E. coli Hydrogen Production

    Ingredient Volume
    M9 Minimal salt (5X) 100 mL
    RO water 400 mL

    Autoclave then add the following filter sterilised ingredients:

    Trace Elements 5 mL
    1M MgSO4 0.5 mL
    1M CaCl2 0.05 mL
    1M MgSO4 0.5 mL
    20% cas amino acid 2.5 mL
    0.2 M Fe(NH4)SO4 125 uL
    2% Thiamine 125 uL

    Top up to 500 mL with Sterile Milli-Q H2O.

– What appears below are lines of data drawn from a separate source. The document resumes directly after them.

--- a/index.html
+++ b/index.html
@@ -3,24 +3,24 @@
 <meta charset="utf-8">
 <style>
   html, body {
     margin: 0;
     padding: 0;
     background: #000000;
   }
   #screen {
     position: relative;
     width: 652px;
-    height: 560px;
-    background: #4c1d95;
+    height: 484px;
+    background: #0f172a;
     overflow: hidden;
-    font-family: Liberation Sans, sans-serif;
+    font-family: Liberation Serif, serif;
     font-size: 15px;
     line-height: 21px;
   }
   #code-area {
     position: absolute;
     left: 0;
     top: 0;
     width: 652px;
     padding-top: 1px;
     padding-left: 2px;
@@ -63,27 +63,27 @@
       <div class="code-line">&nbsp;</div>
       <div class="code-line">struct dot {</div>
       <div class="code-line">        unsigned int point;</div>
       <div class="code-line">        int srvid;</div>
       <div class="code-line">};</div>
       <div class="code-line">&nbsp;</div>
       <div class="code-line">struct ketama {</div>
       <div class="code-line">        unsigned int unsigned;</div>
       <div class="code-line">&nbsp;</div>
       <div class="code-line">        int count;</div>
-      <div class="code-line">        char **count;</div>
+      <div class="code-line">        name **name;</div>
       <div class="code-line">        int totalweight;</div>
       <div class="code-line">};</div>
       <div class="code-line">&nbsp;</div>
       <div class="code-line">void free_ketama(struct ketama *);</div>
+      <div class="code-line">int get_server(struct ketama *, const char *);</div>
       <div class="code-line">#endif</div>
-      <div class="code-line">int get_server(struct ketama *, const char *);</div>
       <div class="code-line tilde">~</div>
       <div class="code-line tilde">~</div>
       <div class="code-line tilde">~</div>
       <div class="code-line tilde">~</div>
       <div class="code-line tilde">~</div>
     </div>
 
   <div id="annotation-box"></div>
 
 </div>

  1. Add 2 mL of M9 media to a 15 mL tube with a colony of transformed E. coli for an overnight culture, 37°C and shaking.
  2. Measure the OD600 and dilute to get an OD of 0.1.
  3. Grow cells up to OD600 0.5.
  4. Induce with IPTG (1:1000) and add 20 mM glucose.
  5. Grow anaerobically for 24 hours, 37°C and shaking.

  1. Add 2 mL of diluted induced culture with an OD600 0.4. Dilute with M9 media, with glucose and IPTG.
  2. Close tightly with plunger.
  3. Leave electrode to measure for 48 hours.